New research, funded by NASA and the University of Tokyo, has shown astronomers may not yet have uncovered the mystery at the heart of one of the Galaxy’s oldest star systems, the globular cluster M15.
In September, observations made using NASA’s Hubble Space Telescope (HST) seemed to indicate the presence of a mid-size black hole, several thousand times more massive than the Sun, in the hearts of two clusters of stars. The observations were the foundation for a claim that intermediate-mass black holes had at last been discovered. By comparison, stellar-mass black holes are only a few times the mass of our Sun. Galactic-center black holes are millions or even billions of times more massive than our Sun.
New detailed computer simulations, published in the Astrophysical Journal, show a different way to interpret the same data. Instead of a new mid-size black hole of unknown origin in M15, the Hubble data have a more mundane explanation – a dense clump of stellar remnants, the products of normal stellar evolution, in the cluster’s core. The cluster may contain a small black hole or maybe none at all. The simulations did not address the other star cluster, called G1, in which evidence for an intermediate-mass black hole was reported at around the same time as the M15 results were released.
The question of what lurks at the center of M15 has kept astronomers busy for at least two decades. At various times, claims have been made that M15 must harbor a central black hole. The claims were based on the high density of stars in the cluster’s congested core and on other tantalizing hints. Hints like stars near the center seemed to be orbiting faster than would be expected if only their own gravity were binding them to the cluster. This would be the telltale gravitational signature of an unseen mass hiding in M15’s core.
A team of astronomers used the HST for several years to probe M15’s secrets. A few months ago, the answer to the decades-long question of the possible black hole in M15 seemed to be at hand. After a painstaking analysis of HST data, using earlier model calculations by Indiana University researchers, the team reported evidence for a central black hole.

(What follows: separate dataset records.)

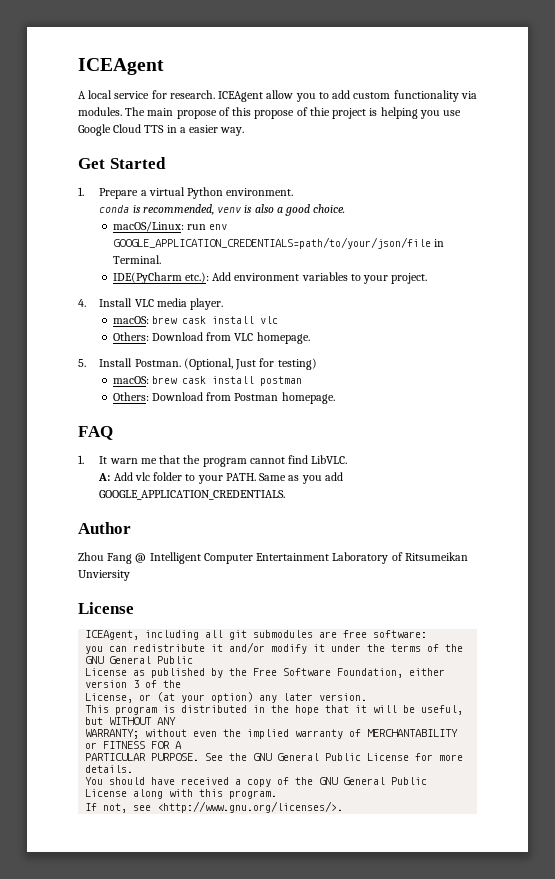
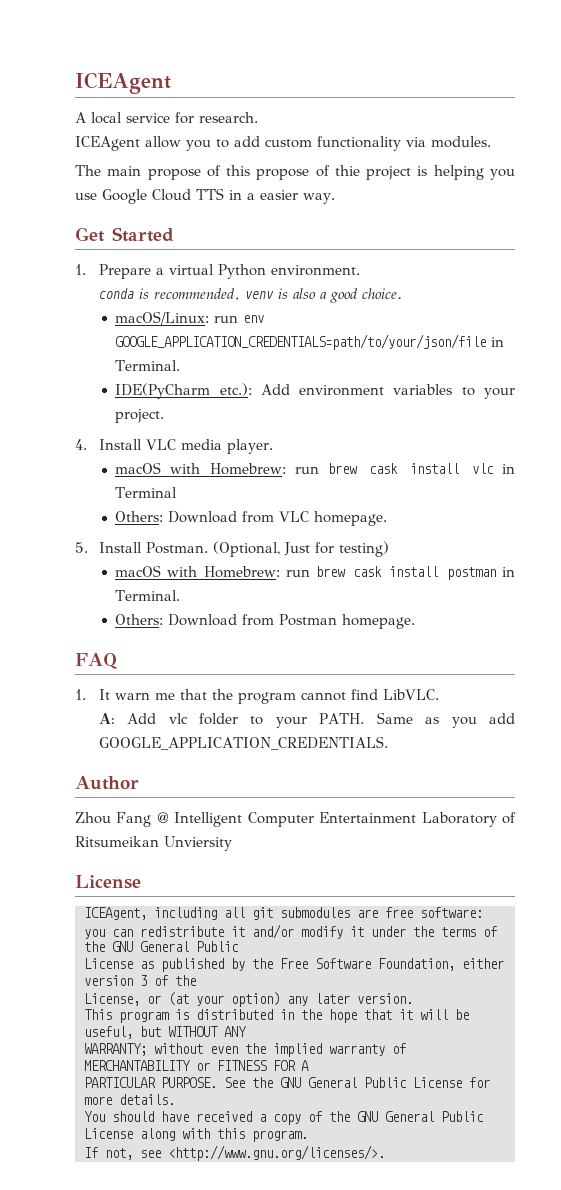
(215, 94) none -> (258, 117) //
(122, 111) none -> (491, 142) //
[112,316,149,324] macOS: -> [115,462,319,475] macOS with Homebrew: run
(278, 320) none -> [502,464,515,474] [115,487,178,498] in Terminal
[112,376,149,384] macOS: -> [115,565,310,578] macOS with Homebrew: run
(302, 381) none -> [501,567,515,577] [115,590,181,601] in Terminal.

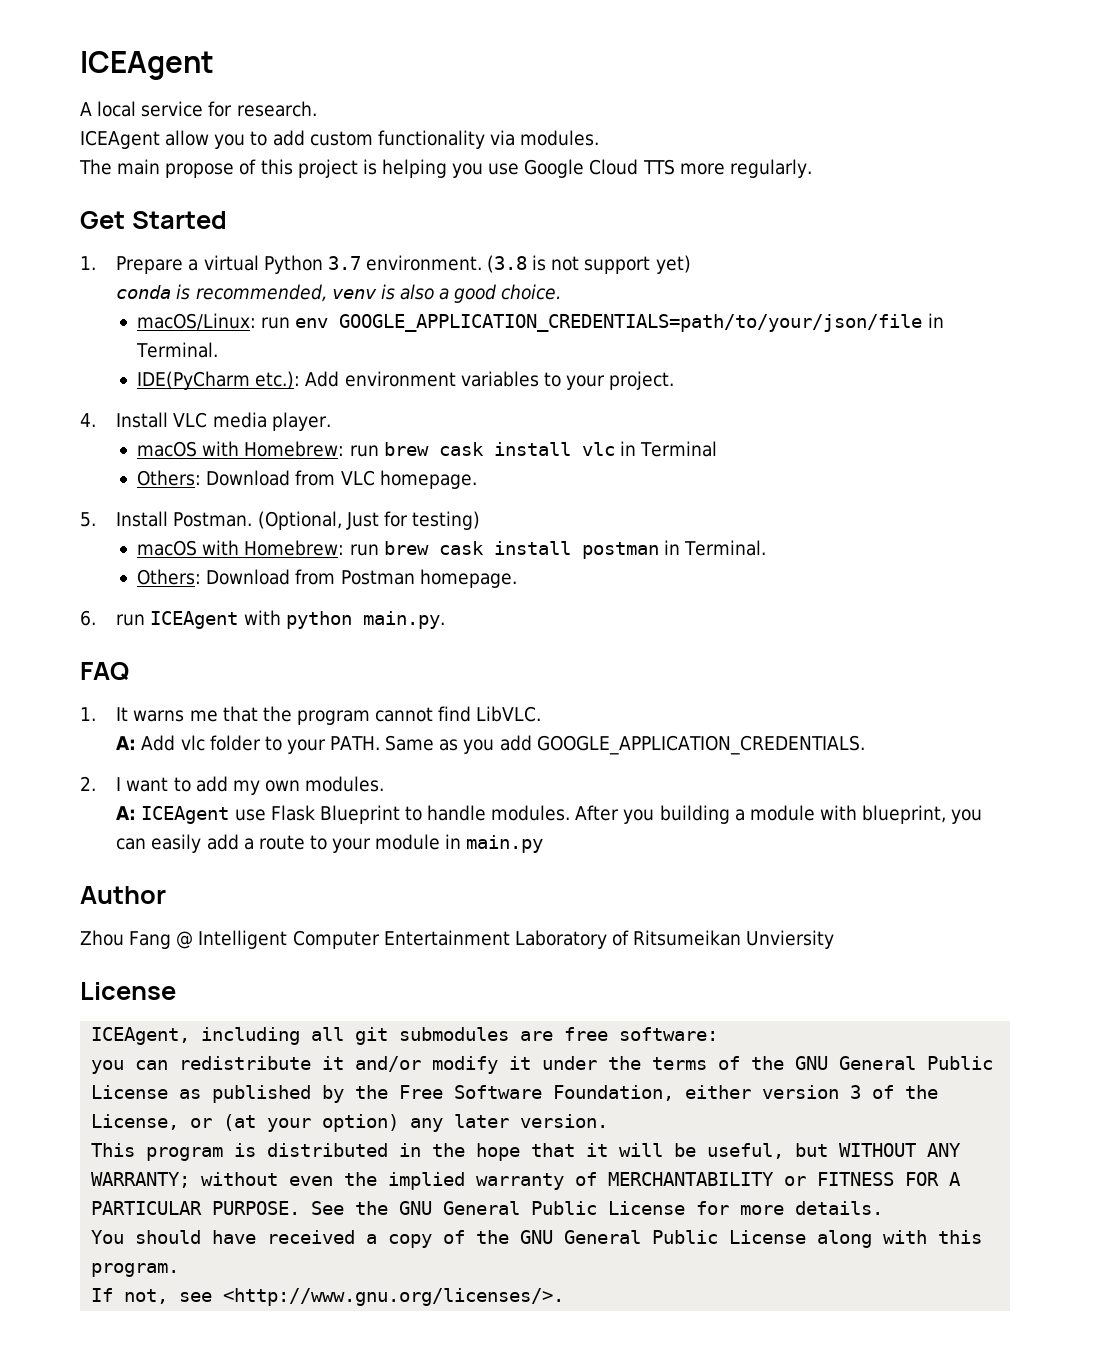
[256,165,360,180] propose of thie -> (293, 167) none
[229,190,335,204] in a easier way. -> [679,159,812,178] more regularly.
(266, 271) none -> [327,256,361,270] 3.7
(360, 270) none -> [487,255,691,274] (3.8 is not support yet)
(416, 621) none -> [80,610,445,629] // 6. run ICEAgent with python main.py.
[114,692,150,700] warn -> [133,710,185,722] warns
(388, 743) none -> [80,776,385,795] [116,805,983,824] [116,834,544,853] // 2. I want to add my own modules. // A: ICEAgent use Flask Blueprint to handle modules. After you building a module with blueprint, you can easily add a route to your module in main.py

Within hours of the team’s announcement, astronomers around the world were carefully studying the paper and its exciting conclusions, which were also rather surprising, since the Indiana group had previously published models that produced high velocities near the center of M15 without the need for a black hole.

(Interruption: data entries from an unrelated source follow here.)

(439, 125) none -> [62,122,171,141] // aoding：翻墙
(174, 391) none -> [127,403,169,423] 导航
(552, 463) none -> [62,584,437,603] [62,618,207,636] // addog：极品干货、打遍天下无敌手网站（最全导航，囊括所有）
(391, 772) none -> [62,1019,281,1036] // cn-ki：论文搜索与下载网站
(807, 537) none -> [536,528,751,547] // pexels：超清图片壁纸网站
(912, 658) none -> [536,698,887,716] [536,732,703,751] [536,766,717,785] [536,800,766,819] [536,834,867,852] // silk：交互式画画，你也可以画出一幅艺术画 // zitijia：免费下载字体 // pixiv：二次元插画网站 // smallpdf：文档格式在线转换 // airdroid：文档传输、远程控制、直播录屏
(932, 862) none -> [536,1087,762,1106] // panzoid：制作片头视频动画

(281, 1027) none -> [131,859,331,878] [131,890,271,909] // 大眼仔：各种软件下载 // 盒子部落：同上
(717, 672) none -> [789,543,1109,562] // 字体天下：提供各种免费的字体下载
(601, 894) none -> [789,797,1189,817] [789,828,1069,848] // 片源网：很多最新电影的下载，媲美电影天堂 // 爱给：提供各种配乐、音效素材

An international group of researchers, using the world’s fastest computer, the GRAPE-6 system in Japan, were engaged in a series of simulations of star clusters that resembled M15. They used the GRAPE-6 to perform independent tests of the M15 black hole claim. The GRAPE’s detailed, star-by-star simulations represent the state of the art in cluster modeling. Using this unique tool, the team found they could reproduce the M15 observations without the need for a central black hole. The GRAPE team’s members are Jun Makino and Holger Baumgardt, of Tokyo University; Piet Hut, of the Institute for Advanced Study in Princeton, N.J.; Steve McMillan, from Drexel University in Philadelphia; and Simon Zwart, from the University of Amsterdam in the Netherlands.
When the GRAPE researchers notified the HST team of their results, they learned the Hubble team, along with members of the Indiana University group, had reached a similar conclusion. All three groups agreed that a black hole, if present, had to be significantly smaller than originally reported. One of the figures in the original paper, published by the Indiana group, had been labeled incorrectly, throwing off the later analysis of the Hubble observations.
The GRAPE group’s results appear in the Jan. 1, 2003, issue of the Astrophysical Journal. The amended Hubble results are in January’s Astronomical Journal. An addendum to the earlier paper by the Indiana group will appear in the March 1, 2003, issue of the Astrophysical Journal.